■ **PROVIDED DATA**:
□ □ □
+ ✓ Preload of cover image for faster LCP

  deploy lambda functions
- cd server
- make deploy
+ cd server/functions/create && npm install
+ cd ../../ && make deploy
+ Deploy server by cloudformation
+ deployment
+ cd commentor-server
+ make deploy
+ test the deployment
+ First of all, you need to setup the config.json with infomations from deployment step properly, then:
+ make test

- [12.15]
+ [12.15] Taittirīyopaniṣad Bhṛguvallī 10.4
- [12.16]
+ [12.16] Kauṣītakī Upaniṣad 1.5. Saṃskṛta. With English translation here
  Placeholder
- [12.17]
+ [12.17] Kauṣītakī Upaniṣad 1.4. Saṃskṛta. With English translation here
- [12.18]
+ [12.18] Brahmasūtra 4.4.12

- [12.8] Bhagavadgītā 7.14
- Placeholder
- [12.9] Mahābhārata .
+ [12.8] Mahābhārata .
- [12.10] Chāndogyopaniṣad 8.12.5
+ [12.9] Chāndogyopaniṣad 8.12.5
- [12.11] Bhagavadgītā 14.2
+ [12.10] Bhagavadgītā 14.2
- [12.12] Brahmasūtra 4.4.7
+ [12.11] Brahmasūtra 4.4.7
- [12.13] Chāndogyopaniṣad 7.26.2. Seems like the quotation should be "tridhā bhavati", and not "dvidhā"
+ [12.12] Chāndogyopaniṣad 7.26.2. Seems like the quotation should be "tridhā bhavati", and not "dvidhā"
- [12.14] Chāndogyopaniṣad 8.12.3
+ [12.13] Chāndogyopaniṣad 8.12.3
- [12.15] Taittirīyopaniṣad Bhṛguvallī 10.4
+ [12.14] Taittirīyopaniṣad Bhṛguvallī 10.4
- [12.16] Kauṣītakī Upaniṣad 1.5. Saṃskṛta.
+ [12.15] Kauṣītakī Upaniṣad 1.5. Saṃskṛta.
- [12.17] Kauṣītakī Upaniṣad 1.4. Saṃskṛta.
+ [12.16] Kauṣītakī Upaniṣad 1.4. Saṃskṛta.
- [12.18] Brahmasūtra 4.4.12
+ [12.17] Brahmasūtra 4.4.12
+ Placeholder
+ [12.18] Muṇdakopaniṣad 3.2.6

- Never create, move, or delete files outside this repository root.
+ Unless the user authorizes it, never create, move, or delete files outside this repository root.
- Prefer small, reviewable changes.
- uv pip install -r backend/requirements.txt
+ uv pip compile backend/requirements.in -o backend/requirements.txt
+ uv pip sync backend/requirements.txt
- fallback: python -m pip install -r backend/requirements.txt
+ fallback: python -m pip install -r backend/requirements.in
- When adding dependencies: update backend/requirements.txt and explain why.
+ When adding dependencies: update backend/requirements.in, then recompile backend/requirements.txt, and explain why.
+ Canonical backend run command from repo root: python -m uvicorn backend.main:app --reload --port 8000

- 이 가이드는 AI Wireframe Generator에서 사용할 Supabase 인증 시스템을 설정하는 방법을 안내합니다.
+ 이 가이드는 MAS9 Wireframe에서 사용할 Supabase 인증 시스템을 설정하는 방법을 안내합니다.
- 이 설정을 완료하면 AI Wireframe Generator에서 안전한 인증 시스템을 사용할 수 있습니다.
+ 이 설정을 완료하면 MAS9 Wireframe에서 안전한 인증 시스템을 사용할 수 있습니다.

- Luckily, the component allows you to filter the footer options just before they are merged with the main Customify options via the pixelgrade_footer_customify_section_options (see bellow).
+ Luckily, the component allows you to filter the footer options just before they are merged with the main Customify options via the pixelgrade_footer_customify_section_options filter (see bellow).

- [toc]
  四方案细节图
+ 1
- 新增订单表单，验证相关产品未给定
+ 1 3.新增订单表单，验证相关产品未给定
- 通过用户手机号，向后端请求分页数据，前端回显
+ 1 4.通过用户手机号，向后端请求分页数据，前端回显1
□ □ □
■ **PROBLEM REQUIREMENTS**: Restate the data above in full, keeping every word as it is.

■ **SOLUTION TO THE EXERCISE**:
+ ✓ Preload of cover image for faster LCP

  deploy lambda functions
- cd server
- make deploy
+ cd server/functions/create && npm install
+ cd ../../ && make deploy
+ Deploy server by cloudformation
+ deployment
+ cd commentor-server
+ make deploy
+ test the deployment
+ First of all, you need to setup the config.json with infomations from deployment step properly, then:
+ make test

- [12.15]
+ [12.15] Taittirīyopaniṣad Bhṛguvallī 10.4
- [12.16]
+ [12.16] Kauṣītakī Upaniṣad 1.5. Saṃskṛta. With English translation here
  Placeholder
- [12.17]
+ [12.17] Kauṣītakī Upaniṣad 1.4. Saṃskṛta. With English translation here
- [12.18]
+ [12.18] Brahmasūtra 4.4.12

- [12.8] Bhagavadgītā 7.14
- Placeholder
- [12.9] Mahābhārata .
+ [12.8] Mahābhārata .
- [12.10] Chāndogyopaniṣad 8.12.5
+ [12.9] Chāndogyopaniṣad 8.12.5
- [12.11] Bhagavadgītā 14.2
+ [12.10] Bhagavadgītā 14.2
- [12.12] Brahmasūtra 4.4.7
+ [12.11] Brahmasūtra 4.4.7
- [12.13] Chāndogyopaniṣad 7.26.2. Seems like the quotation should be "tridhā bhavati", and not "dvidhā"
+ [12.12] Chāndogyopaniṣad 7.26.2. Seems like the quotation should be "tridhā bhavati", and not "dvidhā"
- [12.14] Chāndogyopaniṣad 8.12.3
+ [12.13] Chāndogyopaniṣad 8.12.3
- [12.15] Taittirīyopaniṣad Bhṛguvallī 10.4
+ [12.14] Taittirīyopaniṣad Bhṛguvallī 10.4
- [12.16] Kauṣītakī Upaniṣad 1.5. Saṃskṛta.
+ [12.15] Kauṣītakī Upaniṣad 1.5. Saṃskṛta.
- [12.17] Kauṣītakī Upaniṣad 1.4. Saṃskṛta.
+ [12.16] Kauṣītakī Upaniṣad 1.4. Saṃskṛta.
- [12.18] Brahmasūtra 4.4.12
+ [12.17] Brahmasūtra 4.4.12
+ Placeholder
+ [12.18] Muṇdakopaniṣad 3.2.6

- Never create, move, or delete files outside this repository root.
+ Unless the user authorizes it, never create, move, or delete files outside this repository root.
- Prefer small, reviewable changes.
- uv pip install -r backend/requirements.txt
+ uv pip compile backend/requirements.in -o backend/requirements.txt
+ uv pip sync backend/requirements.txt
- fallback: python -m pip install -r backend/requirements.txt
+ fallback: python -m pip install -r backend/requirements.in
- When adding dependencies: update backend/requirements.txt and explain why.
+ When adding dependencies: update backend/requirements.in, then recompile backend/requirements.txt, and explain why.
+ Canonical backend run command from repo root: python -m uvicorn backend.main:app --reload --port 8000

- 이 가이드는 AI Wireframe Generator에서 사용할 Supabase 인증 시스템을 설정하는 방법을 안내합니다.
+ 이 가이드는 MAS9 Wireframe에서 사용할 Supabase 인증 시스템을 설정하는 방법을 안내합니다.
- 이 설정을 완료하면 AI Wireframe Generator에서 안전한 인증 시스템을 사용할 수 있습니다.
+ 이 설정을 완료하면 MAS9 Wireframe에서 안전한 인증 시스템을 사용할 수 있습니다.

- Luckily, the component allows you to filter the footer options just before they are merged with the main Customify options via the pixelgrade_footer_customify_section_options (see bellow).
+ Luckily, the component allows you to filter the footer options just before they are merged with the main Customify options via the pixelgrade_footer_customify_section_options filter (see bellow).

- [toc]
  四方案细节图
+ 1
- 新增订单表单，验证相关产品未给定
+ 1 3.新增订单表单，验证相关产品未给定
- 通过用户手机号，向后端请求分页数据，前端回显
+ 1 4.通过用户手机号，向后端请求分页数据，前端回显1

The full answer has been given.